For each record below, retype the text exactly and omit any image.

▶ **Image comparison data**
^^^^
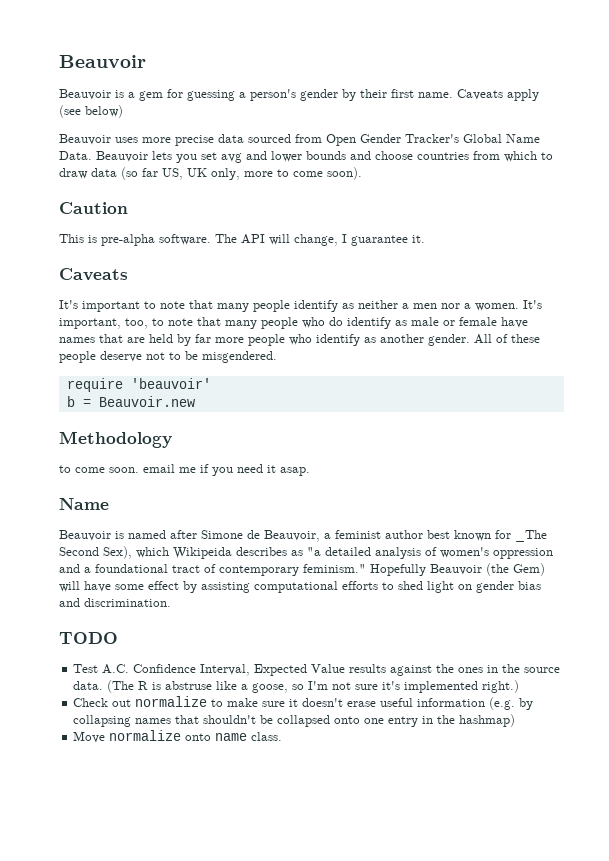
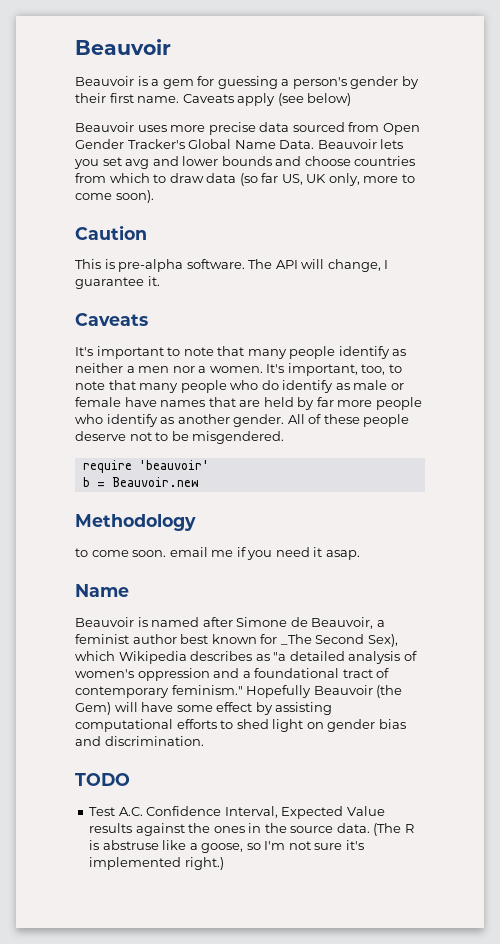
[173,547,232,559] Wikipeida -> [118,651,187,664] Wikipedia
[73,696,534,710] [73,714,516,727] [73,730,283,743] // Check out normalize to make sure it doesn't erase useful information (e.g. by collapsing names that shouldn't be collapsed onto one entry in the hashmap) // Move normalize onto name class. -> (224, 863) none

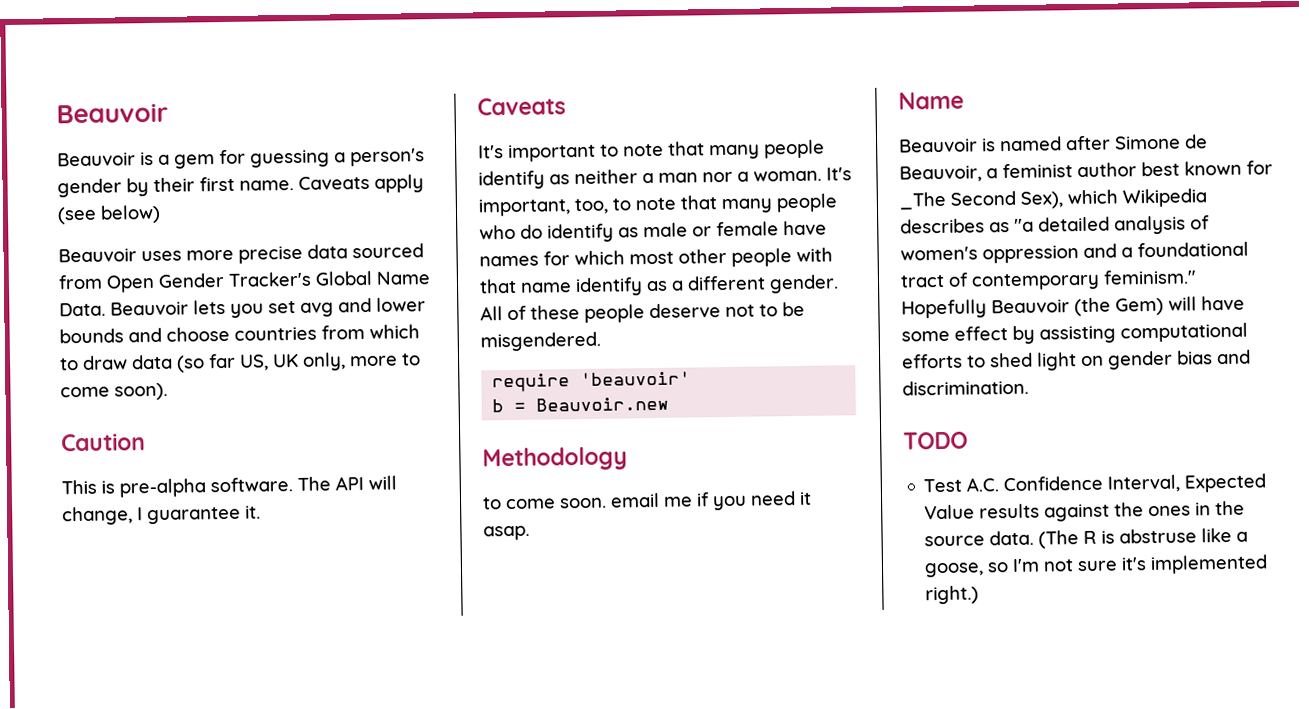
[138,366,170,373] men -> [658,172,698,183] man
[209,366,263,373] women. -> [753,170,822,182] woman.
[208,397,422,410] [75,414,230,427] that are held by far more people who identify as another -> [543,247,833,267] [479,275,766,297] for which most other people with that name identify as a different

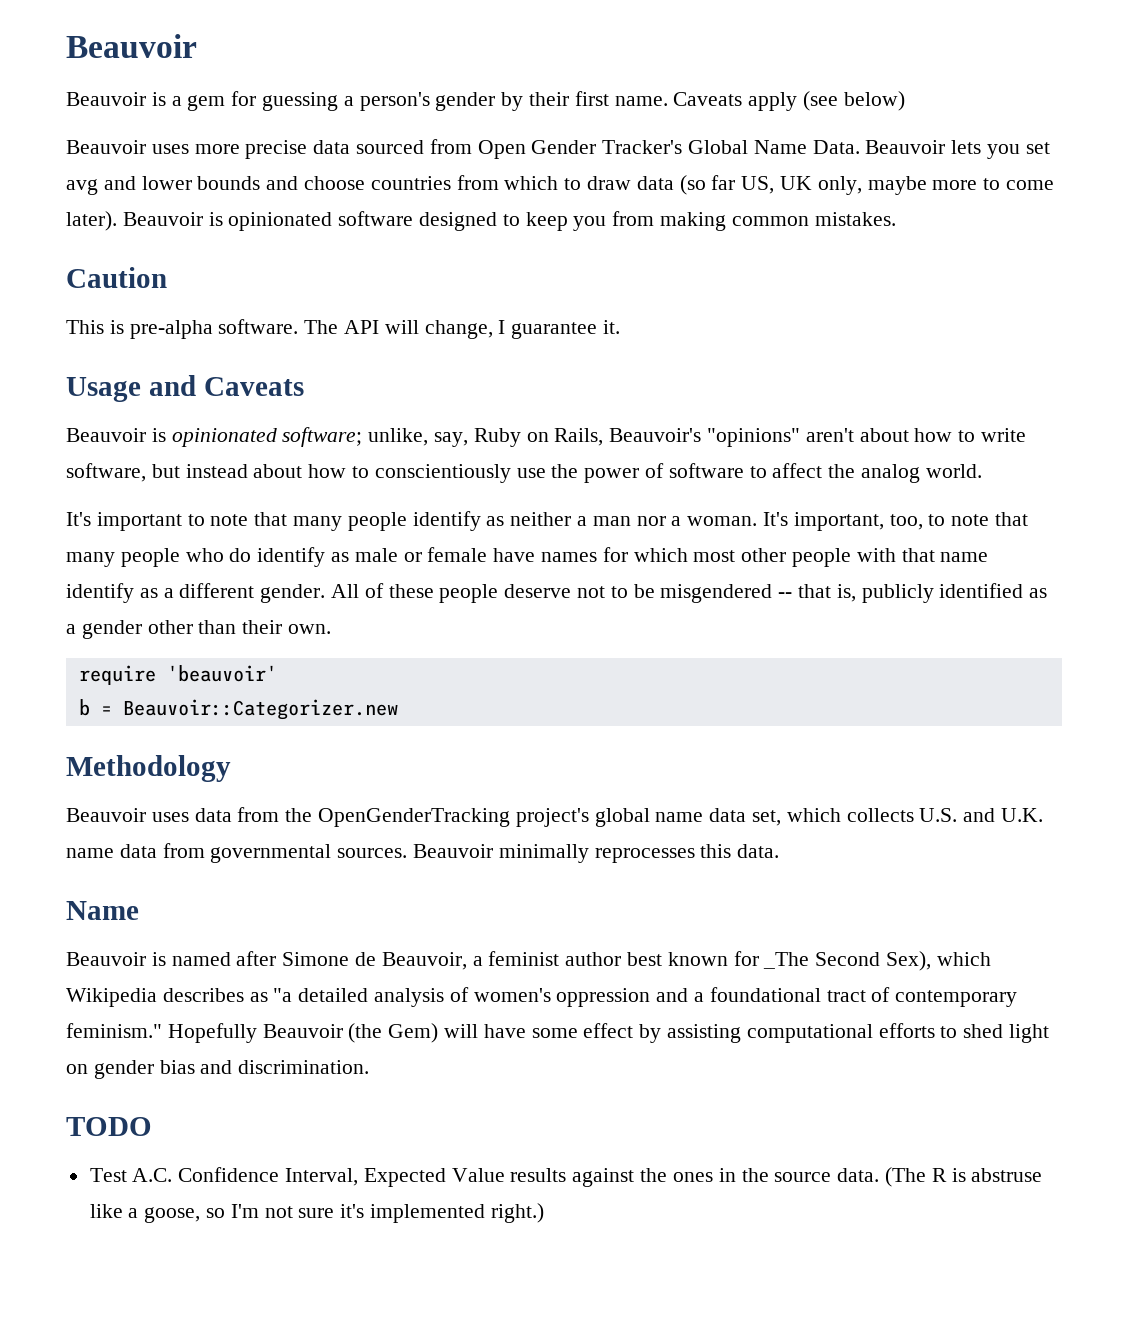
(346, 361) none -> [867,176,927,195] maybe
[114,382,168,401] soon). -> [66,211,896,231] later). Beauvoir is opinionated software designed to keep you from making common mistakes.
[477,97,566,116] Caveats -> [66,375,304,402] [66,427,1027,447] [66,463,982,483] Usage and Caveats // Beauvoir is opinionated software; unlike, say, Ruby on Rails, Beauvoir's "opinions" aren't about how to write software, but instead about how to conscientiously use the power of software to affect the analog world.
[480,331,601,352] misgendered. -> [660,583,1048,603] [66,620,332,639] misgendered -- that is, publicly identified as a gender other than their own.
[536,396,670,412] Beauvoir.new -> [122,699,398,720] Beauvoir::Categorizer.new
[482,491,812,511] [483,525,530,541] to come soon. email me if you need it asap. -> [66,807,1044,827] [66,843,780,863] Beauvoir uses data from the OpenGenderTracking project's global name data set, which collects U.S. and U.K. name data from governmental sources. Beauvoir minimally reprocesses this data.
^^^^
▶ **REPLY**
[173,547,232,559] Wikipeida -> [118,651,187,664] Wikipedia
[73,696,534,710] [73,714,516,727] [73,730,283,743] // Check out normalize to make sure it doesn't erase useful information (e.g. by collapsing names that shouldn't be collapsed onto one entry in the hashmap) // Move normalize onto name class. -> (224, 863) none

[138,366,170,373] men -> [658,172,698,183] man
[209,366,263,373] women. -> [753,170,822,182] woman.
[208,397,422,410] [75,414,230,427] that are held by far more people who identify as another -> [543,247,833,267] [479,275,766,297] for which most other people with that name identify as a different

(346, 361) none -> [867,176,927,195] maybe
[114,382,168,401] soon). -> [66,211,896,231] later). Beauvoir is opinionated software designed to keep you from making common mistakes.
[477,97,566,116] Caveats -> [66,375,304,402] [66,427,1027,447] [66,463,982,483] Usage and Caveats // Beauvoir is opinionated software; unlike, say, Ruby on Rails, Beauvoir's "opinions" aren't about how to write software, but instead about how to conscientiously use the power of software to affect the analog world.
[480,331,601,352] misgendered. -> [660,583,1048,603] [66,620,332,639] misgendered -- that is, publicly identified as a gender other than their own.
[536,396,670,412] Beauvoir.new -> [122,699,398,720] Beauvoir::Categorizer.new
[482,491,812,511] [483,525,530,541] to come soon. email me if you need it asap. -> [66,807,1044,827] [66,843,780,863] Beauvoir uses data from the OpenGenderTracking project's global name data set, which collects U.S. and U.K. name data from governmental sources. Beauvoir minimally reprocesses this data.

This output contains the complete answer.